Degenerative diseases, such as Alzheimer’s or Parkinson’s, are one of the most important challenges for modern medicine. These diseases not only take away the control over our bodies, but also these deteriorate our mental abilities. Like many other medical conditions, it is always best to detect them early so that the progress of the disease can be delayed until more effective treatments are discovered. In order to detect these diseases in time, it is necessary to know their symptoms and signs.
Note: Do not be alarmed if you see one or more of these symptoms occur, as these may also be associated with other medical conditions. However, to rule out any possibility, if you feel you have any of these symptoms it is best to consult with a specialist and perform the necessary checks and tests.
1- Changes in writing
If a person’s writing goes from being large and free to be small and narrow, it may be manifesting one of the early symptoms of Parkinson’s. Patients with this disease write the smaller letters, exert less pressure on the paper, and take longer to complete a sentence.
2- Loss of sense of smell
When a person has trouble feeling or identifying strong odors, a specialist should be consulted. Although in most cases the loss of smell is due to sinusitis, many doctors say that patients with Parkinson’s claim that this symptom is one of the earliest signs of the disease.

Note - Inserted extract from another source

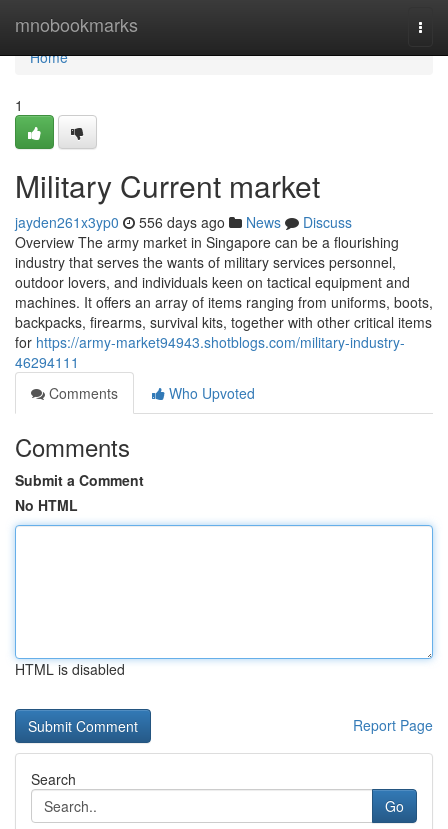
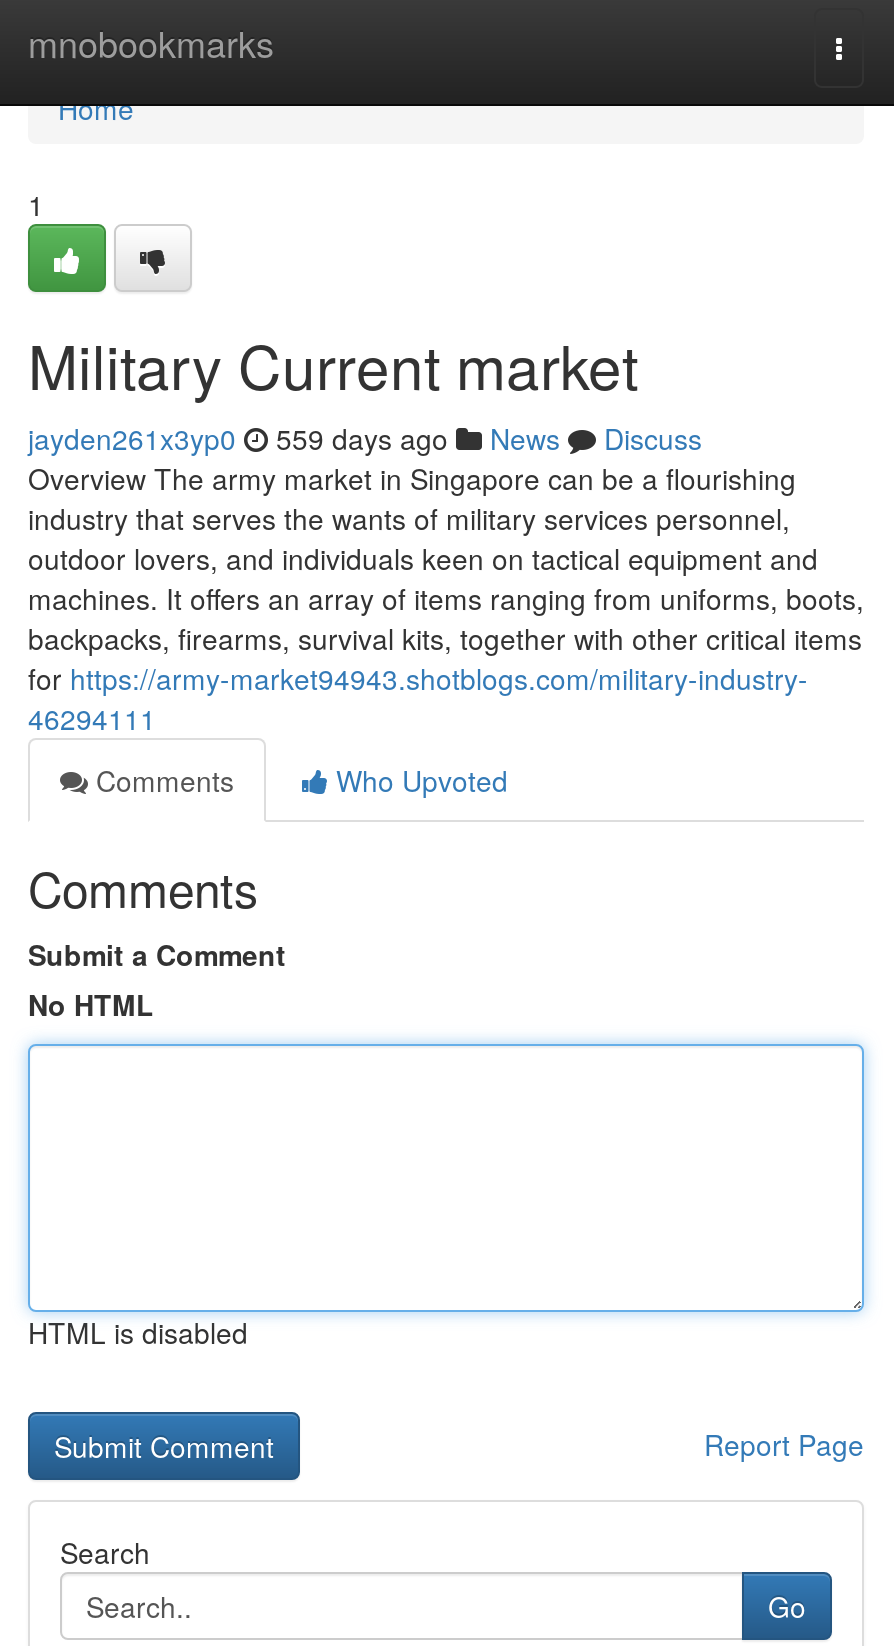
- jayden261x3yp0 556 days ago News Discuss
+ jayden261x3yp0 559 days ago News Discuss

Although the relationship between this symptom and Parkinson’s has not yet been proven, one theory explains that certain proteins form clusters in the olfactory area, reducing the ability of smell.
3- Sleeping problems
Another of the symptoms of Parkinson’s is insomnia, a problem that being so common is difficult to identify as a sign. People with this disease often go to bed, take a long time to sleep, and move their bodies with intensity before or during sleep. If these problems persist, it is necessary to consult with a health professional.
4- Lower your voice and face without expressions
A change in tone of voice and a face without expressions are two common symptoms of Parkinson’s. Because it is difficult for the individual to identify these changes in their own body, it is important for family and friends to be aware of these symptoms. Speaking fast or stuttering are also early signs of Parkinson’s.
Although many patients fall into depression after being diagnosed with this disease, there is a physical relationship between depression and deterioration of Parkinson’s. In many cases, people begin to feel depressed many years before being diagnosed, which may be due to a low secretion of serotonin and dopamine, two neurotransmitters that affect many functions of the body, including mood.
If it considers that has happened suddenly a change in the frequency with which you are going to the bathroom, even if it is not due to Parkinson’s, it is essential to consult a doctor. This problem has repercussions on the autonomic nervous system, which is responsible for unconscious processes, such as digestion and functioning of the intestines. Although constipation alone is not a health hazard, if it is accompanied by other symptoms on this list, you should consult with a specialist.
7- Trembling despite being relaxed
Body tremors are normal in certain circumstances, such as after exercise, or during a test. However, according to the National Parkinson Foundation, small tremors in the fingers, hands, chin and lips can be a strong sign of this disease. This symptom manifests itself in almost 70% of the patients and can become more notorious before situations of stress or anxiety. Usually, this symptom appears after you have manifested the other symptoms on the list.
8- Rigidity and slow movements
Stiff joints that do not go away along with muscle weakness can be signs of this disease. For patients with Parkinson’s, everyday tasks, such as buttoning a shirt, cooking or moving objects, become increasingly complicated. When walking, the feet of these people feel heavy, as if they were attached to the floor. If you have any of these symptoms, do not hesitate to consult your family doctor.